DocFetcher
Bloodhound
DocFetcher is a practical local search tool that is easy to configure and use – even for large data collections.
Modern operating systems take up several Gigabytes of space just for the many application programs, and they sometimes contain up to several hundred thousand individual files. If you add your extensive music or photo collection, you can quickly lose track.
Modern desktop environments offer indexing and search applications for existing data, and the Linux environment includes several special search programs. However, many of these programs are not very intuitive, and some even expect you to install a database as a backend. In addition, many of the tools often do not support full-text searches.
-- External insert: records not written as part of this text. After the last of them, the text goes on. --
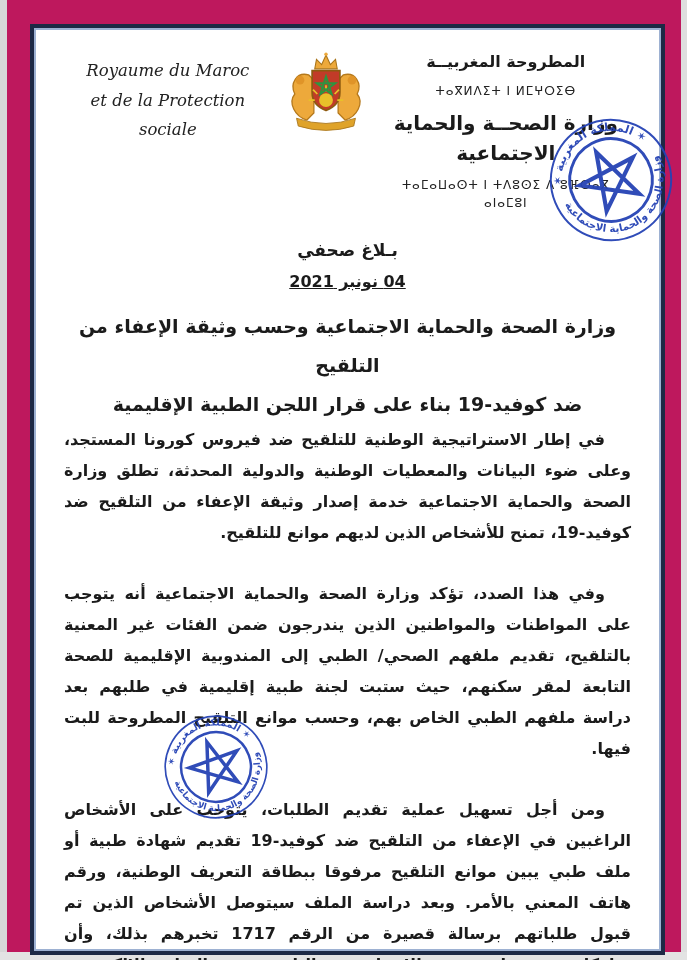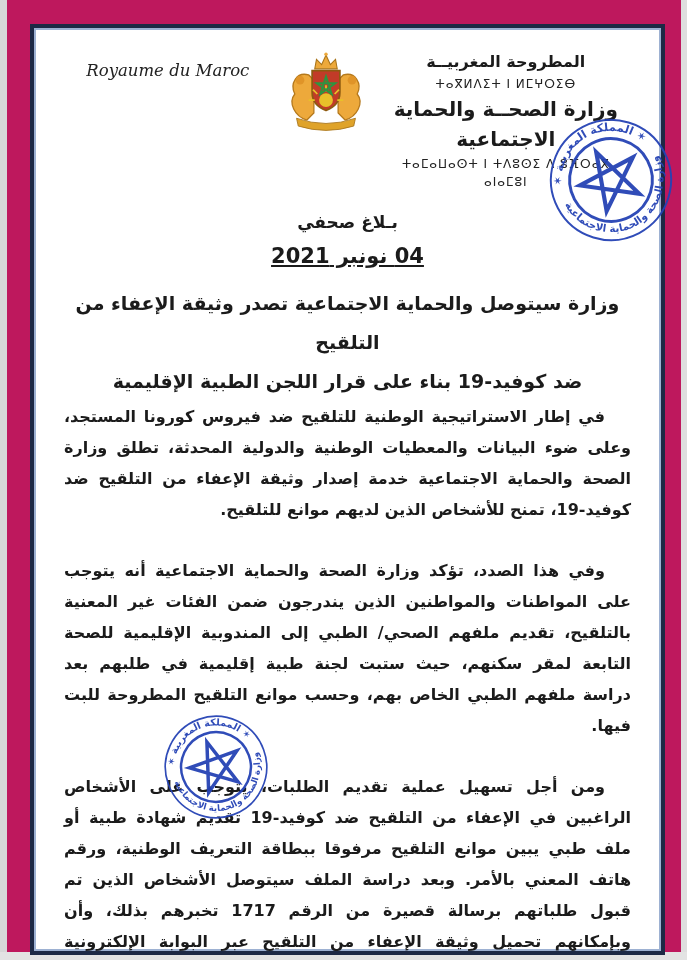--- a/index.html
+++ b/index.html
@@ -51,6 +51,7 @@
       <div class="hdr">
         <div class="french">
           <div>Royaume du Maroc</div>
+          <div>et de la Protection sociale</div>
         </div>
 
         <div class="emblem-box">

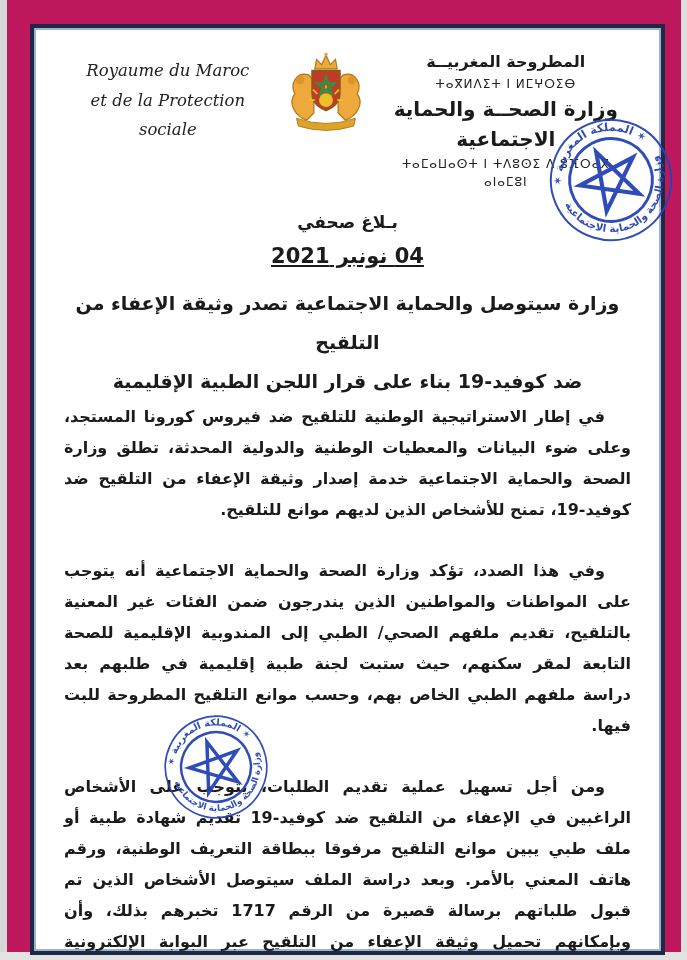--- a/index.html
+++ b/index.html
@@ -19,7 +19,7 @@
   .emblem-box{width:108px;padding-top:6px;}
   .ar-head{width:262px;text-align:center;direction:rtl;padding-top:8px;line-height:1.5;}
   .ar-head .big{font-size:16px;font-weight:bold;}
-  .ar-head .tif{font-size:12px;letter-spacing:1px;color:#222;margin:1px 0;}
+  .ar-head .tif{font-size:12px;letter-spacing:1px;color:#222;margin:8px 0;}
   .ar-head .min{font-size:20px;font-weight:bold;}
   
   .press{margin-top:20px;text-align:center;direction:rtl;}

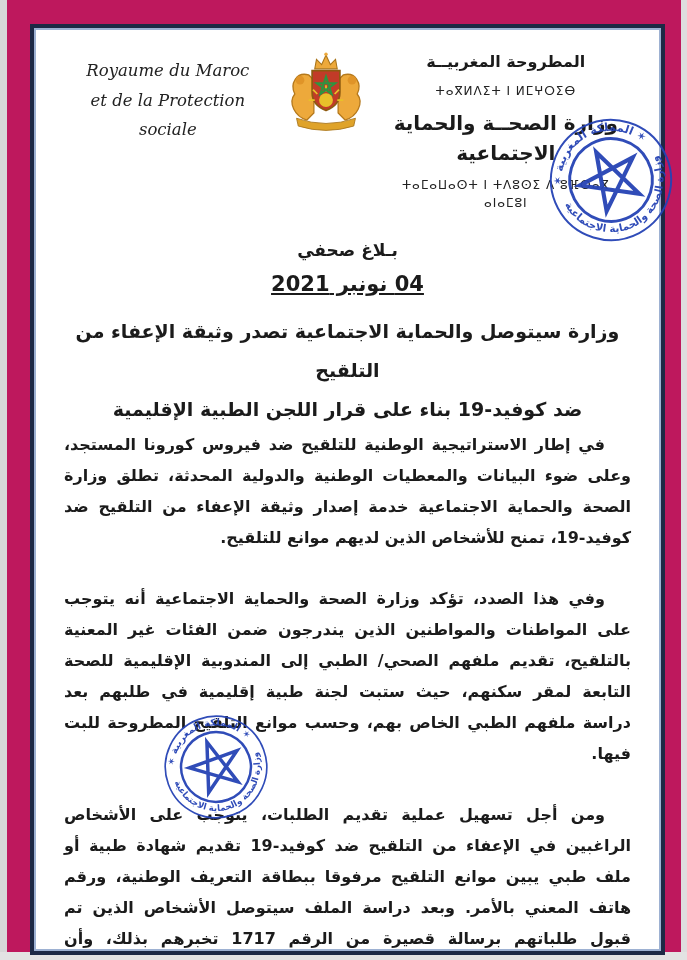--- a/index.html
+++ b/index.html
@@ -24,7 +24,7 @@
   
   .press{margin-top:20px;text-align:center;direction:rtl;}
   .press .lbl{font-size:17px;font-weight:bold;}
-  .press .date{font-size:21px;font-weight:bold;text-decoration:underline;margin-top:12px;}
+  .press .date{font-size:16px;font-weight:bold;text-decoration:underline;margin-top:12px;}
   
   .title{margin-top:16px;direction:rtl;text-align:center;font-weight:bold;font-size:19px;line-height:2.05;}
   

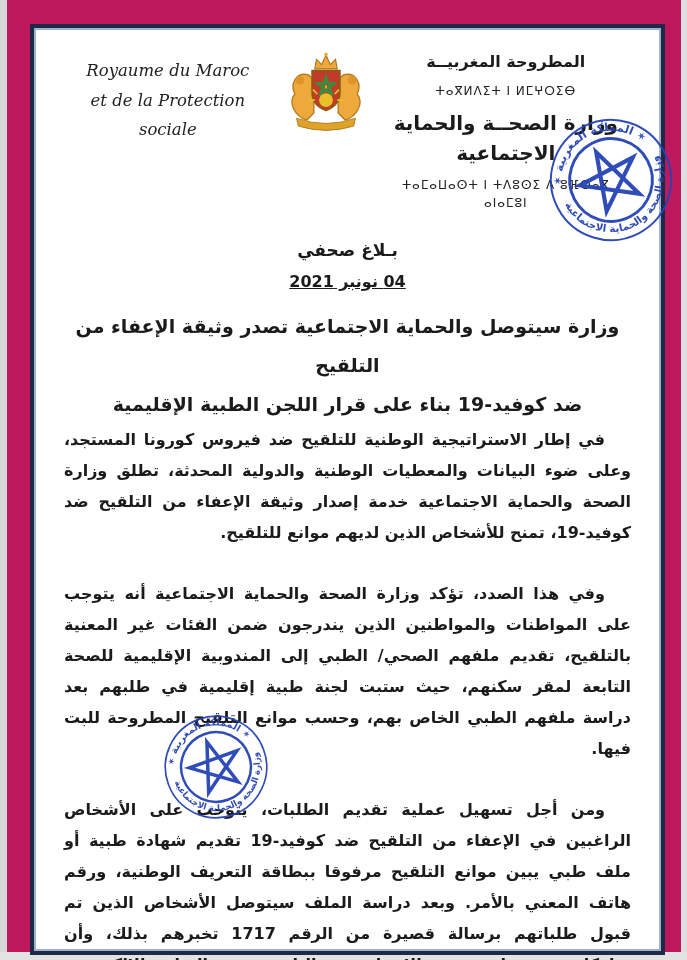--- a/index.html
+++ b/index.html
@@ -91,7 +91,7 @@
       </div>
 
       <div class="title">
-        <div>وزارة سيتوصل والحماية الاجتماعية تصدر وثيقة الإعفاء من التلقيح</div>
+        <div>وزارة الصحة والحماية الاجتماعية وحسب وثيقة الإعفاء من التلقيح</div>
         <div>ضد كوفيد-19 بناء على قرار اللجن الطبية الإقليمية</div>
       </div>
If you are looking for a lean, practical, and powerful search tool for your workstation, DocFetcher is a very interesting alternative.
You can download the Java application from the project page, where you will also find installation instructions [1]. As a prerequisite, you need a reasonably up-to-date Java runtime environment; DocFetcher harmonizes perfectly with the current OpenJDK environments, which you can usually install directly from your distribution's software repositories.
Unpack the downloaded ZIP archive with the DocFetcher files using a tool like Ark, File Roller, or Xarchiver. You can then move the subdirectory you created to a directory of your choice. To start the program from a desktop menu, however, you need to manually create a menu entry (see the box entitled "Installation").
Installation
Many Linux distributions do not include DocFetcher in their package sources. Ubuntu, for example, does not yet include a package for DocFetcher. It is thus often necessary to install DocFetcher manually.
Listing 1 shows how to unpack the ZIP archive downloaded from the project page into the /usr/local/bin/
directory. In Listing 2, you will find the content for /usr/share/applications/docfetcher.desktop
to help you create a matching entry in the Start menu of the desktop environment.
Adjust the version number in the commands if necessary. If you prefer a location other than /usr/local/bin/docfetcher/
, remember to change the paths appropriately. If you are still using a system without GTK3 libraries, you also need to swap DocFetcher-GTK3.sh
for DocFetcher-GTK2
.sh in the Exec
line.
Listing 1
Unzipping DocFetcher
$ unzip docfetcher-1.1.19-portable.zip $ sudo mv DocFetcher-1.1.19/ /usr/local/bin/docfetcher
Listing 2
Creating a Menu Entry
Version=1.0 Name=DocFetcher GenericName=Document Index and Search X-GNOME-FullName=DocFetcher Document Index and Search Comment=Index and Search your computer Type=Application Categories=System;Utility;FileTools;Java; Exec=/usr/local/bin/docfetcher/DocFetcher-GTK3.sh Terminal=false StartupNotify=true Icon=/usr/local/bin/docfetcher/img/docfetcher128.png
Start Your Engines
When you first launch DocFetcher, some systems start with a dialog where you can change the keyboard shortcut from the default ([Ctrl]+[F8]). If the shortcut is already mapped, a message asks you to confirm by pressing OK. The program window, which is divided into five panes, then appears. In the top-left corner, you will find an input field for the minimum and maximum file size that DocFetcher should consider for the search.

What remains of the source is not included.